Letter: Countryside myth
IT IS disturbing to see the Countryside March being taken seriously by the Government. The Prime Minister has laid great stress upon his project of modernisation: of the Labour Party, and now of the country. Most of the disparate protesters grouped around the demonstration seek to uphold the most backward-looking of social relations.
In many rural areas the social cohesion essential to the maintenance of shops and services is undermined by people who are absent in towns during the day. House prices soar, and those who actually need to live and work in the countryside are driven further to the social margins. Meanwhile many town centres are depleted because too many of those who work in towns (especially the wealthy ones) do not live as part of the communities which provide their employment. The shuttling between rural home and urban work helps to clog roads and contributes to pollution.

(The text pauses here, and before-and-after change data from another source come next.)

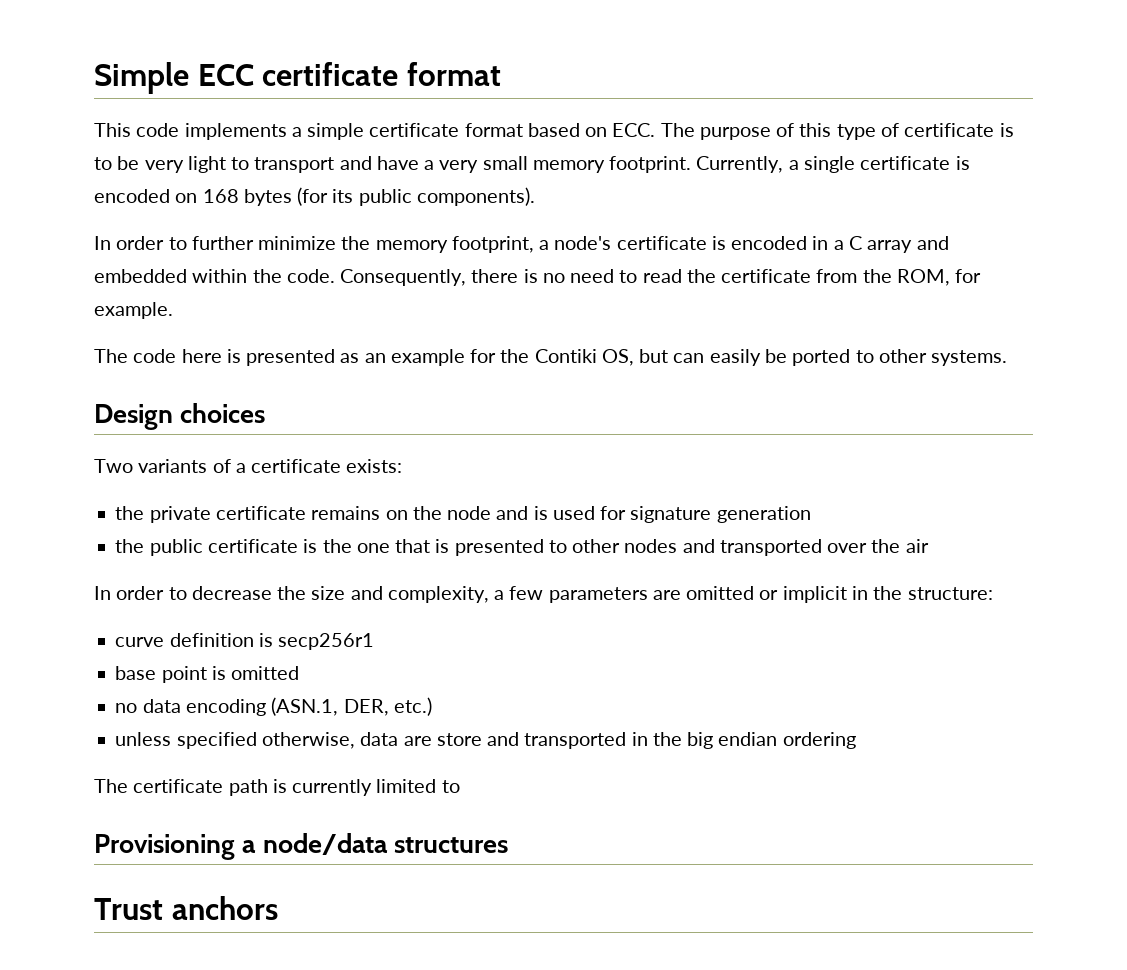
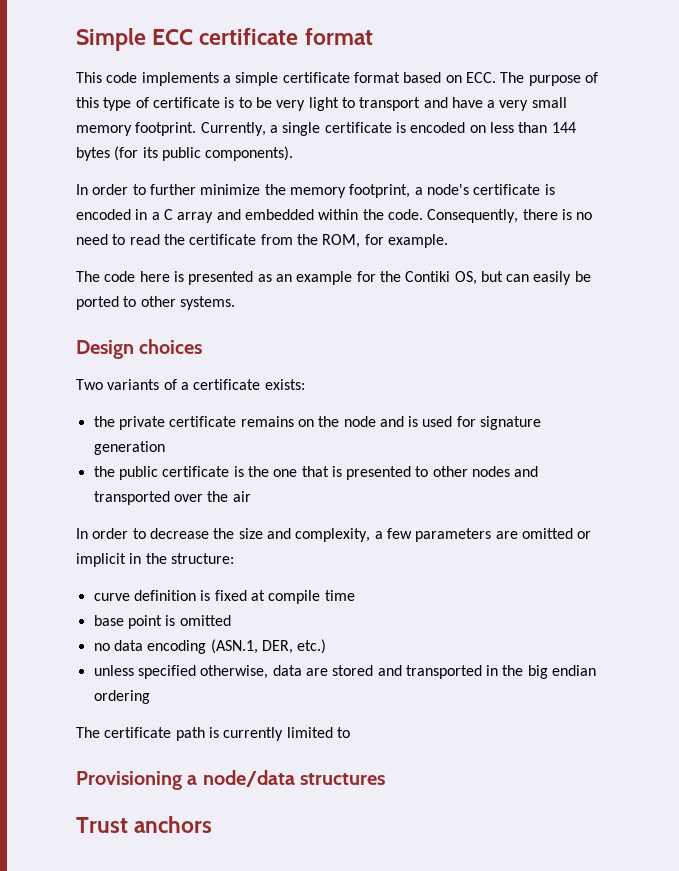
[202,189,239,203] 168 -> [489,122,576,133] less than 144
[278,633,375,650] secp256r1 -> [214,590,355,604] fixed at compile time
[436,733,482,746] store -> [332,665,374,676] stored

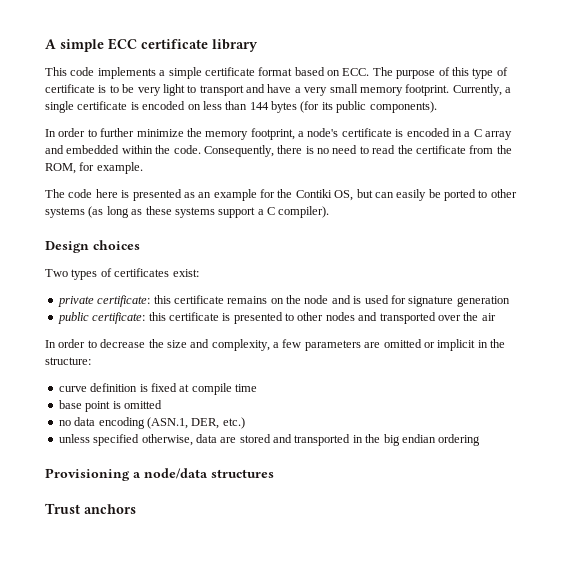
[76,28,146,51] Simple -> [45,39,104,52] A simple
[304,28,373,45] format -> [212,39,258,52] library
[179,296,235,310] [76,339,203,359] [76,379,305,390] [93,416,165,430] systems. // Design choices // Two variants of a certificate exists: // the private -> [45,206,330,218] [45,240,140,253] [45,268,199,280] [57,295,171,307] systems (as long as these systems support a C compiler). // Design choices // Two types of certificates exist: // private certificate: this
[93,466,329,480] the public certificate is the one that -> [57,312,219,324] public certificate: this certificate
[76,727,350,741] // The certificate path is currently limited to -> (481, 440) none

The solution is not, as has been suggested within government, to subsidise petrol for rural dwellers. That will simply be a form of regressive taxation whereby the urban poor subsidise the maintenance of a middle-class dream of "a home in the country". A better solution would be tax incentives for those who live close to their place of work.
This is a predominantly urban society which culturally subscribes to the view that non-metropolitan urban life is always second-best and rural life always preferable. That has to change. We are pulling down tower blocks which in other countries would be desirable homes, and building miserable and alienating suburbs on greenfield sites because of the grip of a mythical pastoralism on our imaginations.
The whingeing of the country movement proposes nothing that will modernise Britain and revitalise our society. The best thing they could do would be to support an urban movement to transform our towns.